Homepage of Peter Mascini
I work as an assistant professor in sociology, specializing in Labor, Organization, and Management at the Sociology department at the Erasmus University of Rotterdam in the Netherlands. I am also a member of the Amsterdam School for Social Science Research (ASSR), committee member of the Dutch Sociological Association (NSV), and editor of the Dutch scientific journal Sociologie.
As a researcher, I consider myself to be primarily a policy sociologist. Policy is based on the basic assumption that humans can be influenced. Taking a closer look, we see that the theoretical assumptions that underlie policy instruments often prove to be incorrect or remain implicit or uncorroborated. Consequently, policy measures often have unintended consequences because users or target groups attach different meanings to policy instruments than policy makers or scholars had hoped for or assumed. I primarily assess the assumptions underlying specific policy measures, how these assumptions are connected to the motives and interests of the policy subjects, and what happens if the policy subjects do not act in accordance with the presuppositions underlying policy instruments. My research of the last few years focuses on the legitimization and implementation of health and safety policy, asylum policy, and crime and terrorism fighting.

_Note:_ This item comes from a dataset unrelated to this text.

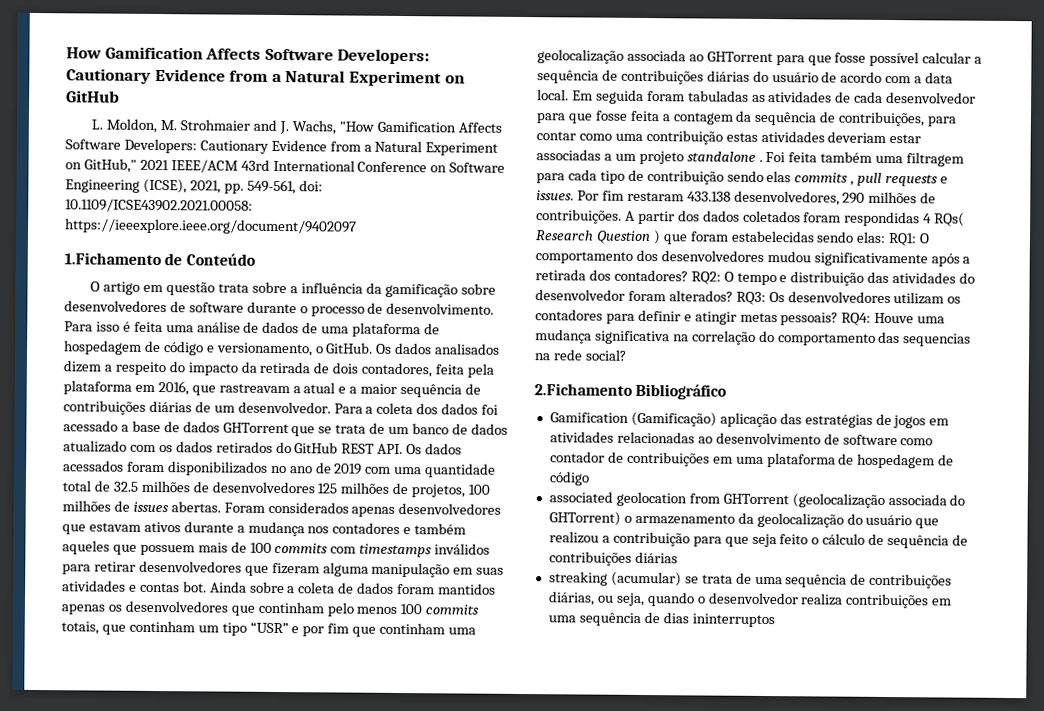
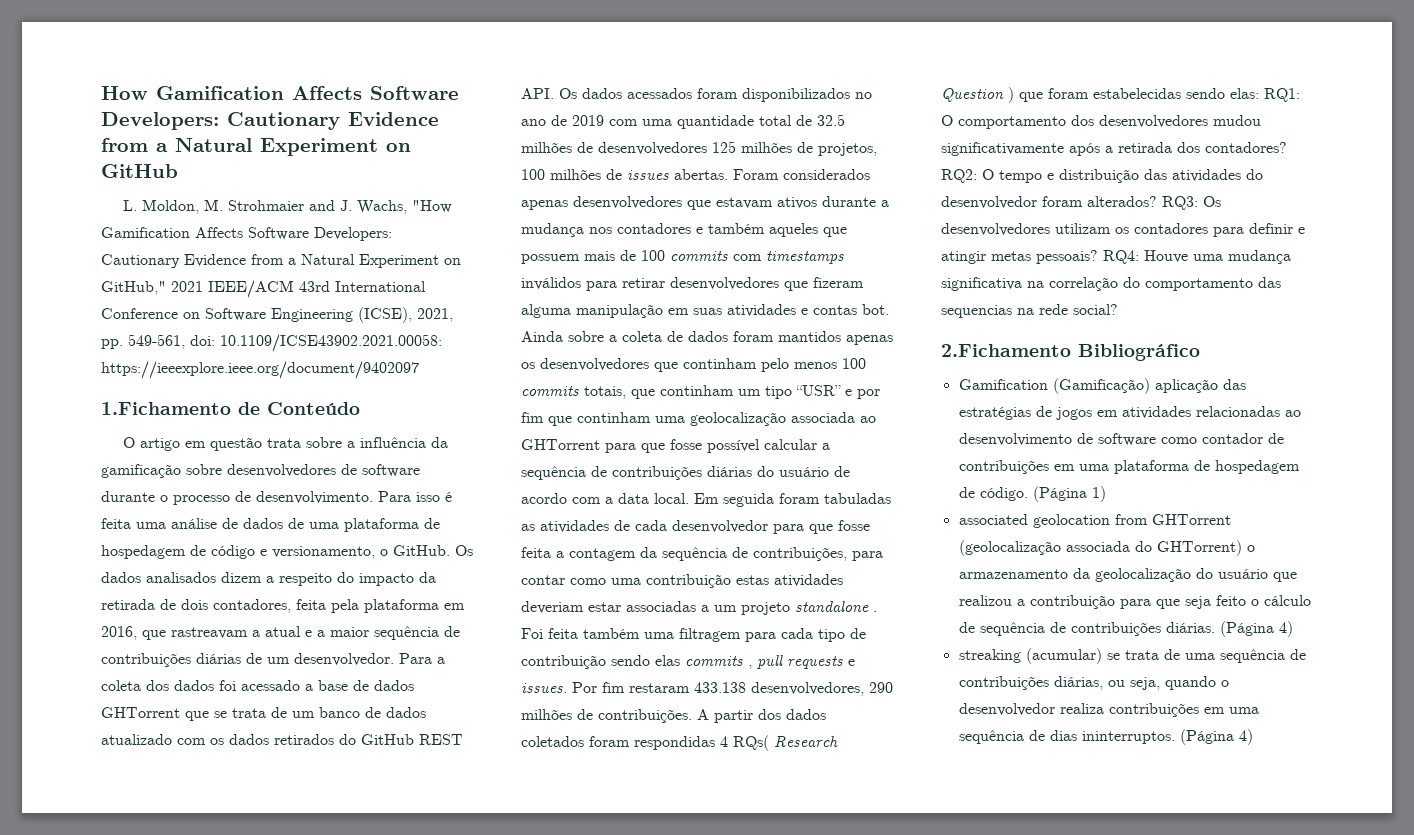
[548,471,590,486] código -> [979,486,1106,502] código. (Página 1)
[634,551,678,564] diárias -> [1165,621,1293,637] diárias. (Página 4)
[691,613,775,628] ininterruptos -> [1081,729,1253,745] ininterruptos. (Página 4)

Health and safety: objectifying risks
Health and safety policy is primarily focused on objectifying risks. I have done research showing that the effect of this goal is limited. Safety instructions and trainings seldom change dangerous habits in the long term because they are not in accordance with learning processes of employees in daily practice. Dangerous situations arise because managers or inspectors maintain counterproductive rules. Employees withhold information on (near) accidents or twist information because they anticipate that those involved will be blamed for this information. Risk stockings and rankings are one-sided and contested because dominant parties succeed in forcing their risk perception on marginal groups. In short, unconditioned faith in the objectivity of risks is likely to result in an illusion of control.
Asylum: ‘genuine’ and ‘economic’ refugees and Gender and asylum
In recent public debates, it has often been argued that the majority of asylum seekers are ‘economic’ refugees. This thesis is based on the assumption that it is possible to distinguish this type of refugee unequivocally from ‘genuine’ refugees. My research on the application of asylum policy shows that this assumption is problematic. Decisions from regional offices of the Immigration and Naturalization Service (IND) based on applications that are equal in all essential aspects lead to differing outcomes. Furthermore, these regional differences were not compensated in appeal processes. In addition, individual employees of the IND made different decisions with respect to an identical asylum application because their role definition and reputations varied. Therefore, the ease with which ‘genuine’ refugees are opposed to ‘economic’ refugees in public debate ought to be mistrusted.Another research project I have done with Marjolein van Bochove (Erasmus University Rotterdam) concerns gender and asylum. Attention for discrimination against women in asylum law has grown considerably during the last few decades. Yet it is male claimants who have had smaller success rates in the asylum procedures of different countries. Using administrative data from the Dutch INS, we have shown this difference is caused by the traditionally gendered migration pattern of asylum seekers. Men have a smaller success rate than women because they are less likely than women to have a spouse or children, are less likely to follow their spouse to the country of destination, and are more likely to come from countries considered to be safe. This suggests that men are less successful in their attempts to seek asylum because they better fit the image of ‘bogus’ refugees, while women more clearly match the image of ‘victim of patriarchal domination’.
Crime: support of repression, rehabilitation, decriminalization, and tolerating
For over a century scholars and practitioners have conceived public support of rehabilitation as the progressive opposite of the support of repression. Together with Dick Houtman (Erasmus University Rotterdam) I have proven that this deeply entrenched habit is incorrect because: 1) support of both types of crime solving are not mutually exclusive, 2) rehabilitation is just as popular among the constituencies of right-wing political parties than among those of left-wing political parties, 3) authoritarians attain equal importance to rehabilitation as do libertarians. Rather, it is ascertained that public support of decriminalization is really the progressive opposite of the support of repression. Moreover, the reprisal of tolerance of violations of the law is not specific to conservatives, as is often assumed. After all, tolerance of violations of the law that endanger individual liberty or impart the redistribution of welfare is particularly disapproved of by progressives.
Terrorism: sympathizers
According to some terrorist fighters and academics, the constituencies of Muslim extremists are vital to the persistence of the jihad. Together with Maite Verhoeven (Scientific Research and Documentation Center of the department of Justice), I have established that although sympathizers are indispensable for recruiting and sponsoring terrorism, they are less crucial for making journeys abroad, generating revenue, and communication. This is not only so because sympathizers refuse to help because of fear of retaliation, but also because it is unnecessary, impossible, or unfavorable for extremists to recourse to their constituencies. Therefore, sympathizers may be important for the persistence of the jihad, yet their role is not self-evident.